_WORK TO BE COMPLETED:_ Restate the records that follow word for word; no pictures should appear.
Start of Block
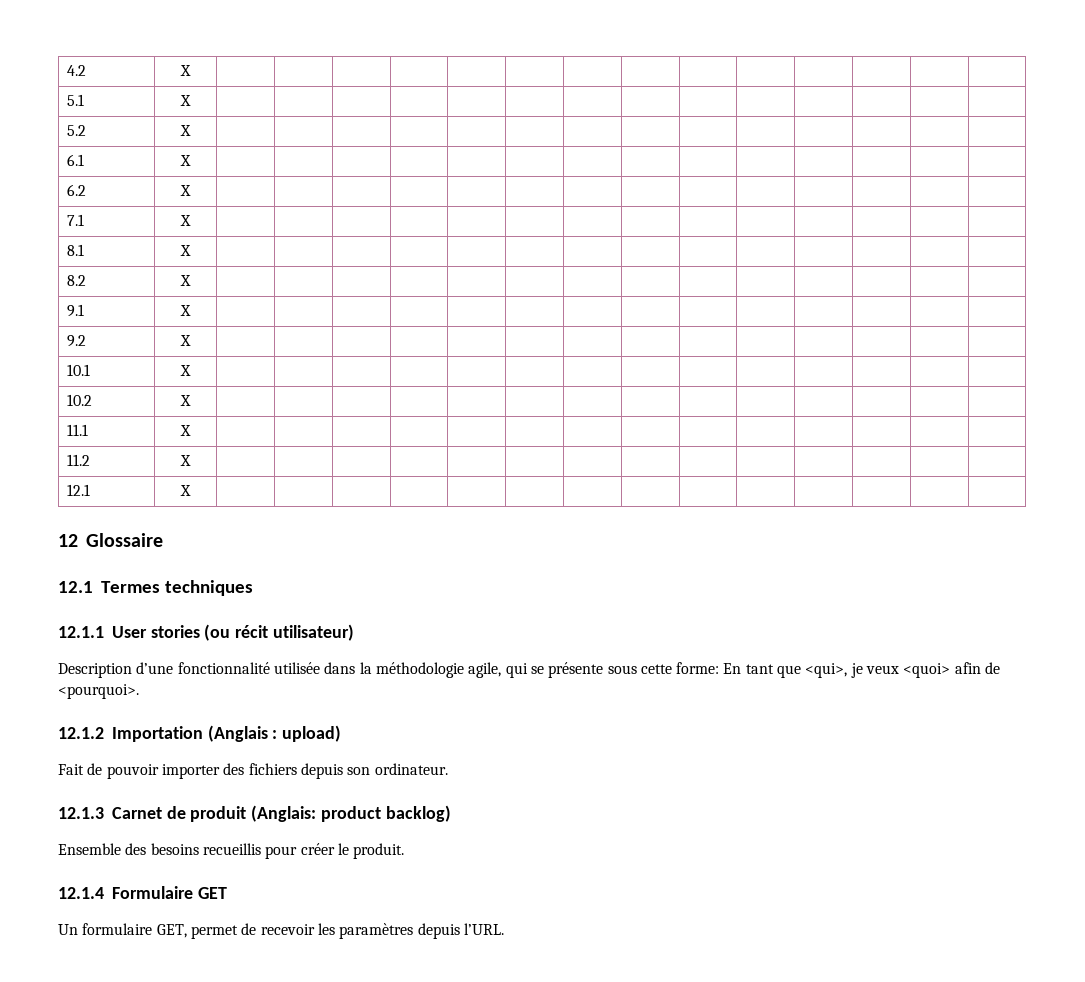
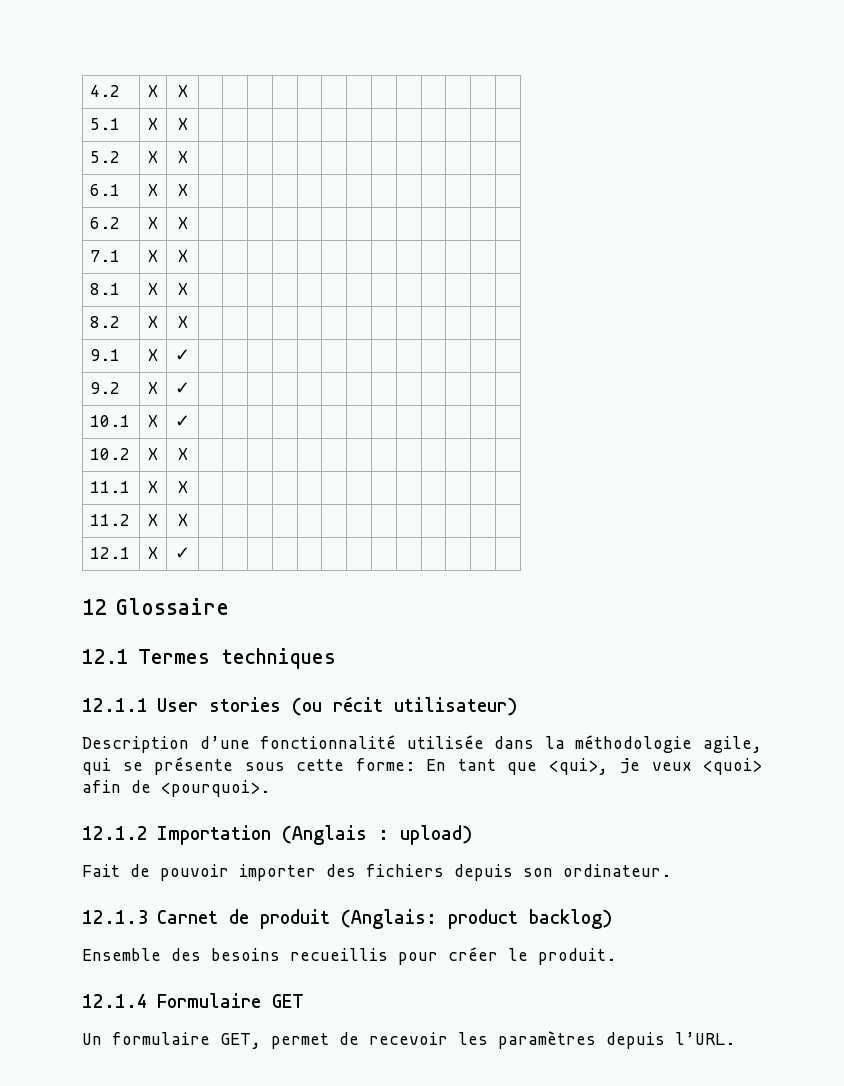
- 4.2 | X | | | | | | | | | | | | | |
+ 4.2 | X | X | | | | | | | | | | | | |
- 5.1 | X | | | | | | | | | | | | | |
+ 5.1 | X | X | | | | | | | | | | | | |
- 5.2 | X | | | | | | | | | | | | | |
+ 5.2 | X | X | | | | | | | | | | | | |
- 6.1 | X | | | | | | | | | | | | | |
+ 6.1 | X | X | | | | | | | | | | | | |
- 6.2 | X | | | | | | | | | | | | | |
+ 6.2 | X | X | | | | | | | | | | | | |
- 7.1 | X | | | | | | | | | | | | | |
+ 7.1 | X | X | | | | | | | | | | | | |
- 8.1 | X | | | | | | | | | | | | | |
+ 8.1 | X | X | | | | | | | | | | | | |
- 8.2 | X | | | | | | | | | | | | | |
+ 8.2 | X | X | | | | | | | | | | | | |
- 9.1 | X | | | | | | | | | | | | | |
+ 9.1 | X | ✓ | | | | | | | | | | | | |
- 9.2 | X | | | | | | | | | | | | | |
+ 9.2 | X | ✓ | | | | | | | | | | | | |
- 10.1 | X | | | | | | | | | | | | | |
+ 10.1 | X | ✓ | | | | | | | | | | | | |
- 10.2 | X | | | | | | | | | | | | | |
+ 10.2 | X | X | | | | | | | | | | | | |
- 11.1 | X | | | | | | | | | | | | | |
+ 11.1 | X | X | | | | | | | | | | | | |
- 11.2 | X | | | | | | | | | | | | | |
+ 11.2 | X | X | | | | | | | | | | | | |
- 12.1 | X | | | | | | | | | | | | | |
+ 12.1 | X | ✓ | | | | | | | | | | | | |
End of Block
_ANSWER AREA:_
- 4.2 | X | | | | | | | | | | | | | |
+ 4.2 | X | X | | | | | | | | | | | | |
- 5.1 | X | | | | | | | | | | | | | |
+ 5.1 | X | X | | | | | | | | | | | | |
- 5.2 | X | | | | | | | | | | | | | |
+ 5.2 | X | X | | | | | | | | | | | | |
- 6.1 | X | | | | | | | | | | | | | |
+ 6.1 | X | X | | | | | | | | | | | | |
- 6.2 | X | | | | | | | | | | | | | |
+ 6.2 | X | X | | | | | | | | | | | | |
- 7.1 | X | | | | | | | | | | | | | |
+ 7.1 | X | X | | | | | | | | | | | | |
- 8.1 | X | | | | | | | | | | | | | |
+ 8.1 | X | X | | | | | | | | | | | | |
- 8.2 | X | | | | | | | | | | | | | |
+ 8.2 | X | X | | | | | | | | | | | | |
- 9.1 | X | | | | | | | | | | | | | |
+ 9.1 | X | ✓ | | | | | | | | | | | | |
- 9.2 | X | | | | | | | | | | | | | |
+ 9.2 | X | ✓ | | | | | | | | | | | | |
- 10.1 | X | | | | | | | | | | | | | |
+ 10.1 | X | ✓ | | | | | | | | | | | | |
- 10.2 | X | | | | | | | | | | | | | |
+ 10.2 | X | X | | | | | | | | | | | | |
- 11.1 | X | | | | | | | | | | | | | |
+ 11.1 | X | X | | | | | | | | | | | | |
- 11.2 | X | | | | | | | | | | | | | |
+ 11.2 | X | X | | | | | | | | | | | | |
- 12.1 | X | | | | | | | | | | | | | |
+ 12.1 | X | ✓ | | | | | | | | | | | | |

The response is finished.